The nuclear issue has provided fertile ground for the president to try to cultivate a new political class, one that is ideologically driven to provide a new, and at the same time reactionary, face to Iran.
“You get the feeling that Iran, under the present leadership, is looking for isolation and to go it alone,” said a Western diplomat based in Tehran who spoke on the condition of anonymity so as to be able to continue working here. “They want to show their way is the right way, and the former guys were wrong.”
Mr. Ahmadinejad and his allies have demonstrated that they are undeterred by the complaints of the establishment, whether liberal or conservative. They have instead taken their appeal directly to the … masses.

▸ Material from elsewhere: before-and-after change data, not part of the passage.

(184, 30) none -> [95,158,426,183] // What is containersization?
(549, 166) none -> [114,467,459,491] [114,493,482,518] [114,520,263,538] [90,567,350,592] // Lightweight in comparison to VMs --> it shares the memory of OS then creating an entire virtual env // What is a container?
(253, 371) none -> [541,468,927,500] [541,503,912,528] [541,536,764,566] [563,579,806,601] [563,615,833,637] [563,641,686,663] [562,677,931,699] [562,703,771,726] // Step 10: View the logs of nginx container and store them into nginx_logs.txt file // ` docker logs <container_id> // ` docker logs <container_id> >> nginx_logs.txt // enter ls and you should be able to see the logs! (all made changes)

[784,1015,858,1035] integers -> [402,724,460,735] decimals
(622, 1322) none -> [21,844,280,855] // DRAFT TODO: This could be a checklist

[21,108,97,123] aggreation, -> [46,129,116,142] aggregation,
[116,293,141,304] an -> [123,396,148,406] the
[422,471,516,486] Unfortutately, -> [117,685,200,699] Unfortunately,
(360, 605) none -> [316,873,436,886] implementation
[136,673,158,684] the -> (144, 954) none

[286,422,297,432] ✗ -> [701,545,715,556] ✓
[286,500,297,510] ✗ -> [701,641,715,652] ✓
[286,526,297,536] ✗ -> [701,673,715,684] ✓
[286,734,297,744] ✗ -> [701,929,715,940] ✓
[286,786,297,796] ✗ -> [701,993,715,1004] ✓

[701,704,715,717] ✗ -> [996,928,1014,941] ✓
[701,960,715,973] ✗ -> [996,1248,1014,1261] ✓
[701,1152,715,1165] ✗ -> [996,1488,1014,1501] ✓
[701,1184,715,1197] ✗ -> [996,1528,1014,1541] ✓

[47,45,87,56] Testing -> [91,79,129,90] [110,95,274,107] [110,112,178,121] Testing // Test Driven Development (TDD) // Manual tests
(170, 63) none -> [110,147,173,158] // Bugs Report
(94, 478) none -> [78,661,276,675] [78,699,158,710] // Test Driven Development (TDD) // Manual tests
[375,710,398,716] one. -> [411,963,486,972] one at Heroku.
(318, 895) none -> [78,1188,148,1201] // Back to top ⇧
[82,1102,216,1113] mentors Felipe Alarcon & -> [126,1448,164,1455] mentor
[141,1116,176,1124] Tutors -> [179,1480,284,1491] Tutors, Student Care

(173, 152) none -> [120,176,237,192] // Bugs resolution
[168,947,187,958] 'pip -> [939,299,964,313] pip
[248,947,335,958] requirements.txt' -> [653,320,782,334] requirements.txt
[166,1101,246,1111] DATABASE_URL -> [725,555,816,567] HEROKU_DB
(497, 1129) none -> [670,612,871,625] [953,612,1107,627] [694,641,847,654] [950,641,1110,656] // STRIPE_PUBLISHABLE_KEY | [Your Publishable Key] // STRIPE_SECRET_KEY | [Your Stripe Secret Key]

Mr. Ahmadinejad was largely unknown when he ran for office in June…. When he was elected, he was expected to fall into lockstep with the conservative forces that controlled every other institution of government. Instead, he has charted his own course.
Mr. Ahmadinejad has come to represent a generational split among conservatives, some political analysts said. They said he belonged to a group of ideologically conservative veterans of the Iran-Iraq war who effectively parked themselves among the so-called hard-liners.
With his team around him, Mr. Ahmadinejad has become the public face of Iran: aggressive, provocative and heatedly anti-American.
“If it wasn’t for the foreign pressures, perhaps Mr. Ahmadinejad, and his ministers, would have been called to the Majlis many times to explain themselves,” said Akbar Alami, a member of the foreign affairs committee of the Majlis, or Parliament, and an outspoken critic of the president. “As the pressure has increased, the safety margins for him to operate have widened.”
There is ample evidence that many powerful people within the establishment are still worried by the tone and direction Mr. Ahmadinejad has taken. And some people speculated that the supreme leader might in the end muzzle him, should consequences turn out to be too dire. But for now, hampered by nationalist reaction to the West’s pressure on Iran, even some of his harshest critics are treading lightly.
From the sidelines, reformers are now trying to regroup. Many of them say that the best factor in their favor is the president himself. The feeling is that the president can not, ultimately, meet all his economic promises, and that his policy of confrontation will undermine rather than improve people’s lives.
But so far the president has the upper hand.
The article could have ended by putting “president” in the plural.